_EXERCISE DATA_
Content starts

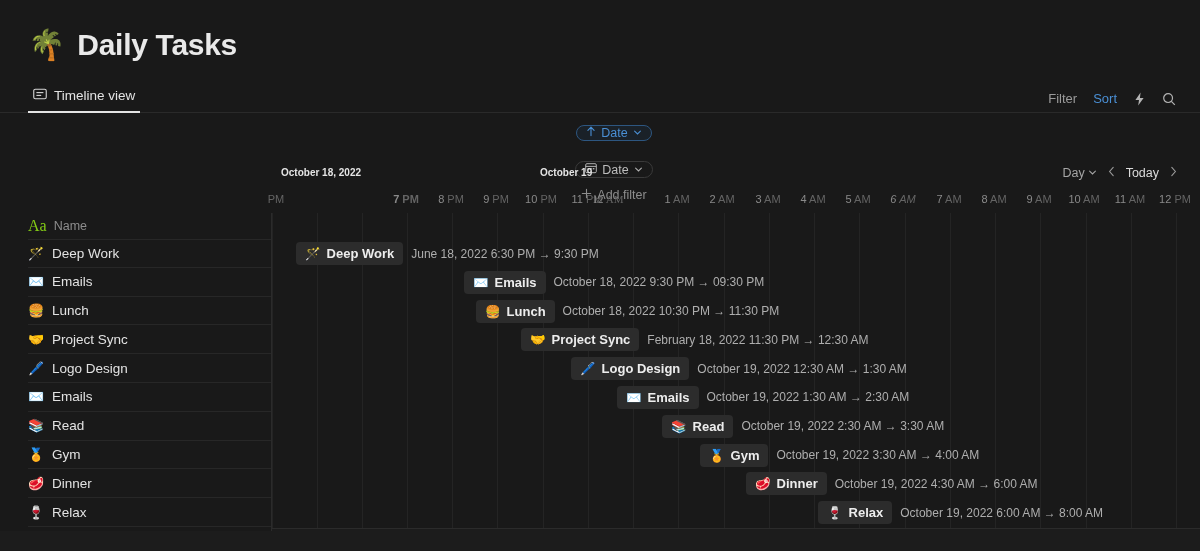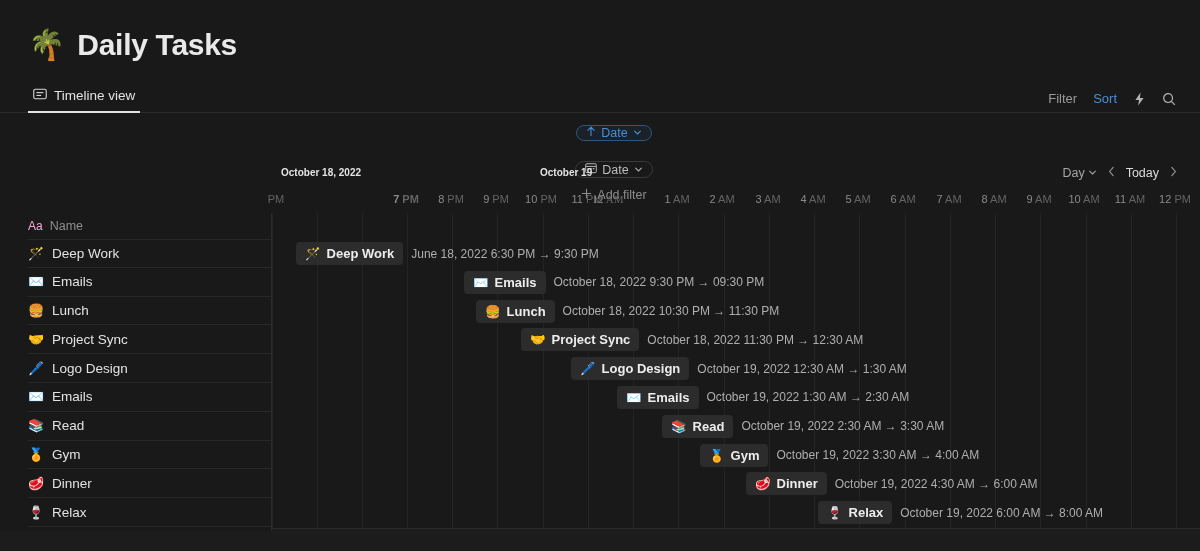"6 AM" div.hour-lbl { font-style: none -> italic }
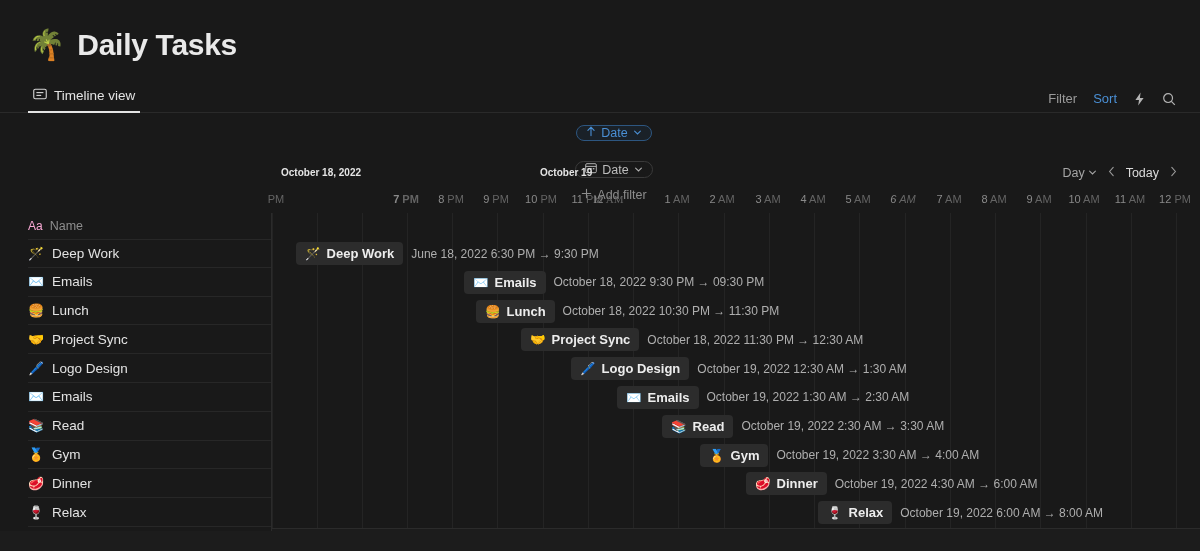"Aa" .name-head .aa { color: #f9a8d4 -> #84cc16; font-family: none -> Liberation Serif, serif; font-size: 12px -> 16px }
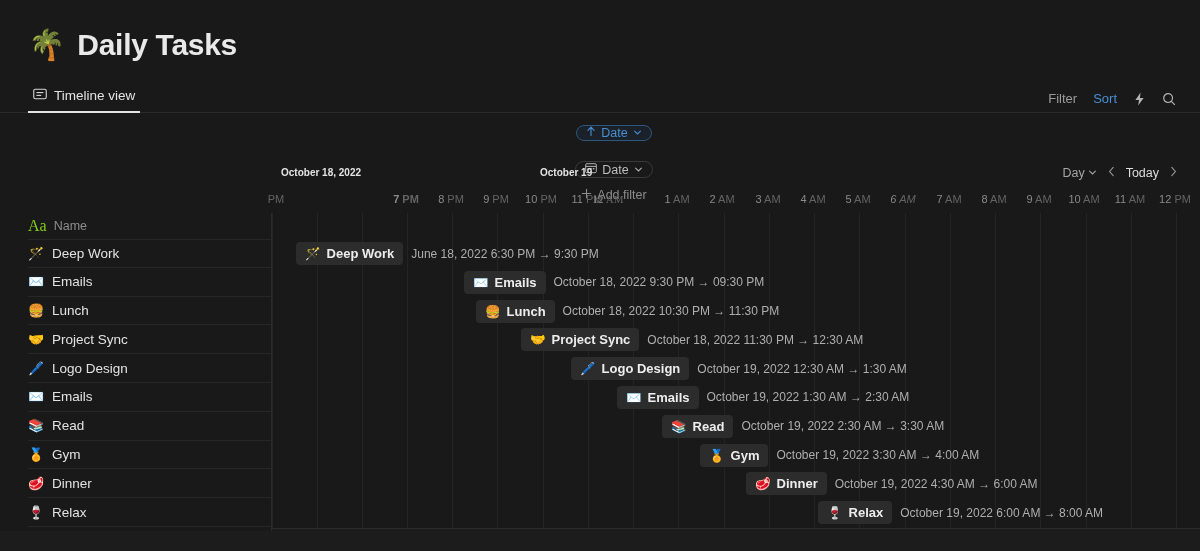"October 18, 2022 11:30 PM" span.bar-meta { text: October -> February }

Content ends
Content starts

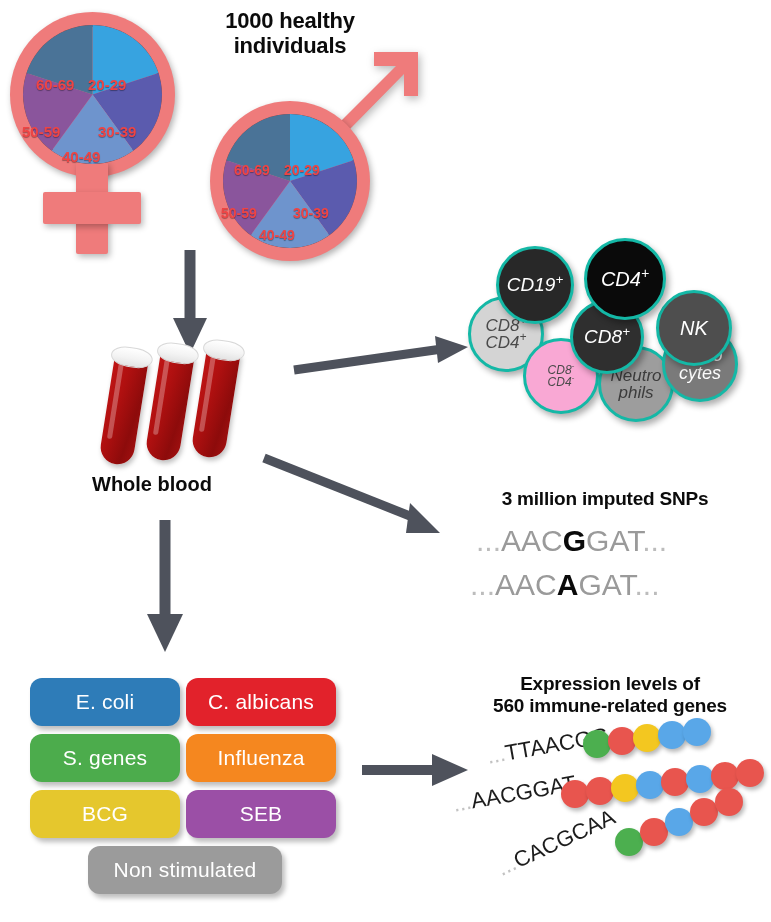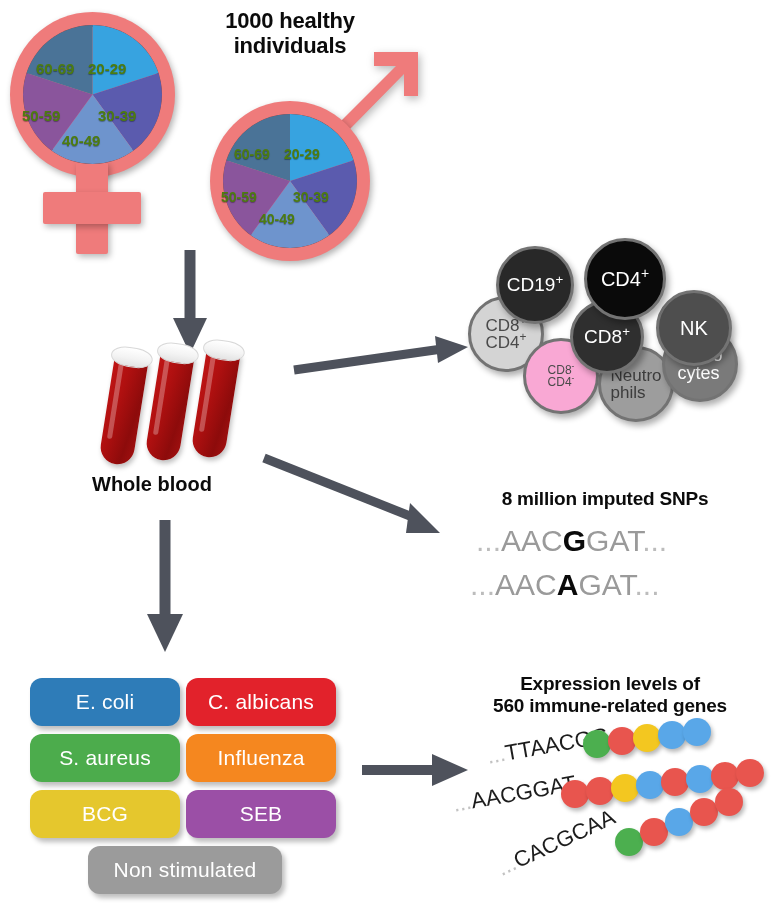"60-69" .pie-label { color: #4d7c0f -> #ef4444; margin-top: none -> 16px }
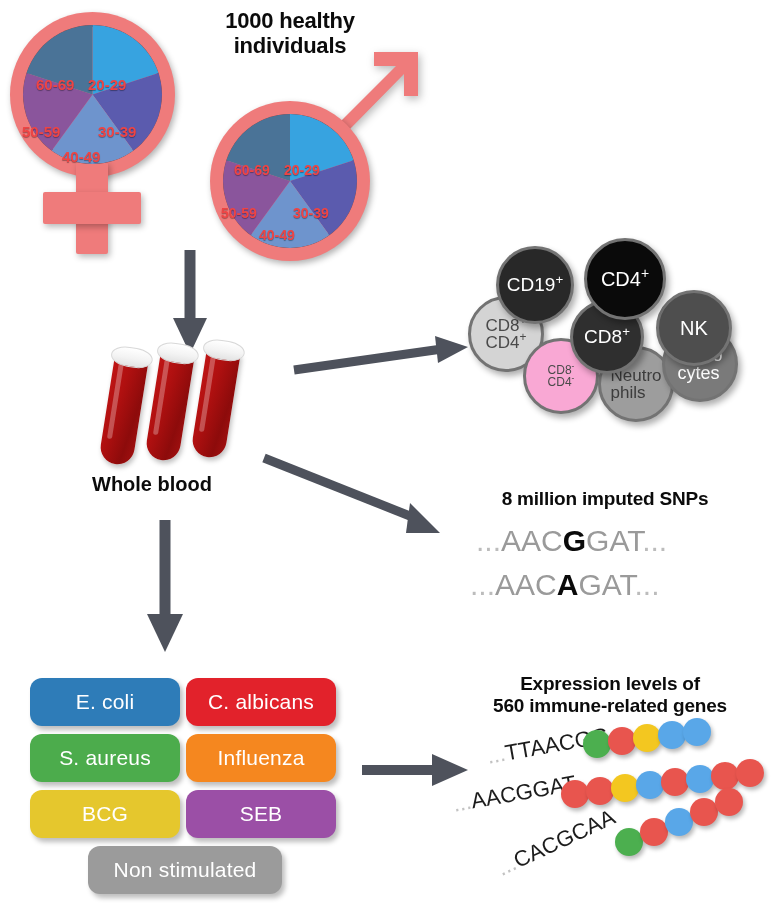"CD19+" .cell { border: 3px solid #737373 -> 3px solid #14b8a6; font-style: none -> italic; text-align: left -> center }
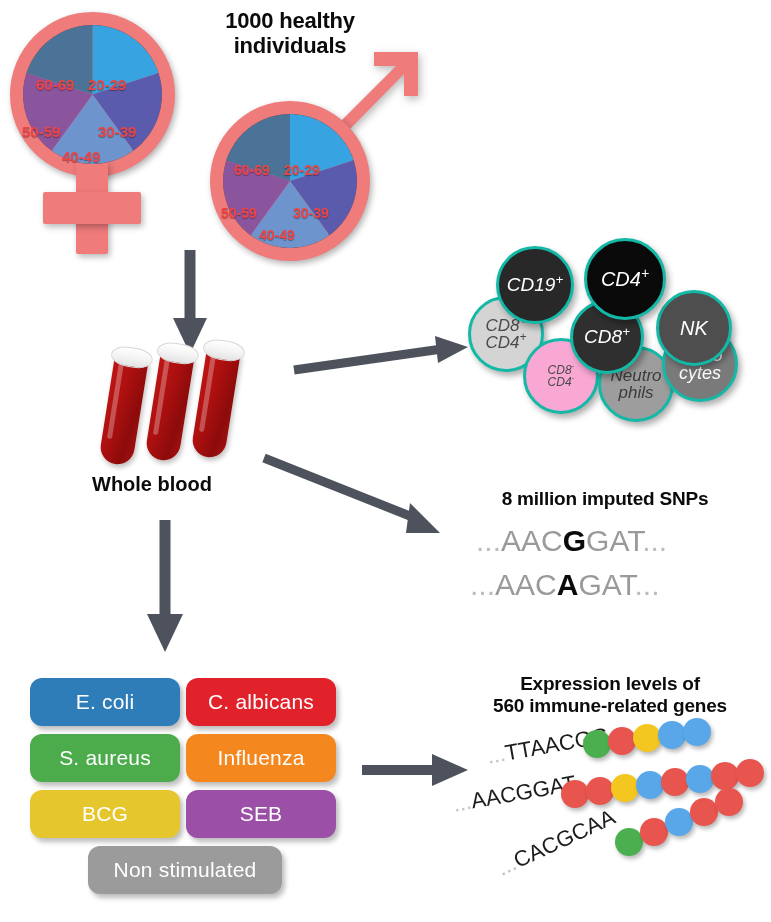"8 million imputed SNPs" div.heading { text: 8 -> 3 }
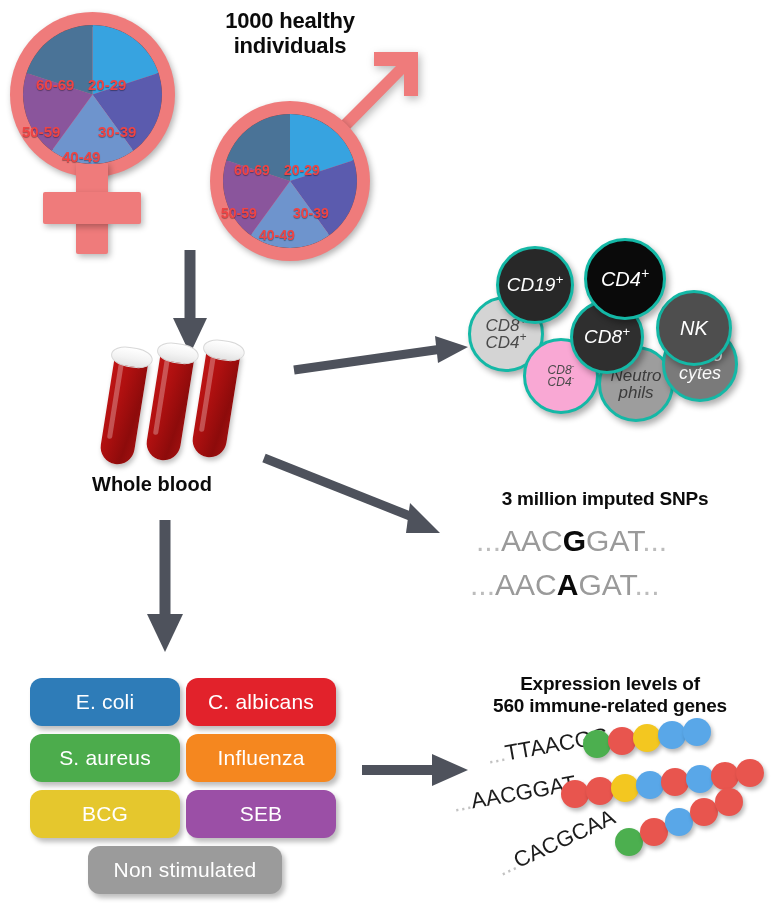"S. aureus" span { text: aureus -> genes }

Content ends
Content starts

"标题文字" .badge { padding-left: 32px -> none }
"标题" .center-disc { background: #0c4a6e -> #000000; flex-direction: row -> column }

Content ends

Print exactly the lines above that run from the one with "text: 8 -> 3" down to the one with "text: aureus ->", and omit the pictures.

_OUTPUT FOR THIS TASK_
"8 million imputed SNPs" div.heading { text: 8 -> 3 }
"S. aureus" span { text: aureus -> genes }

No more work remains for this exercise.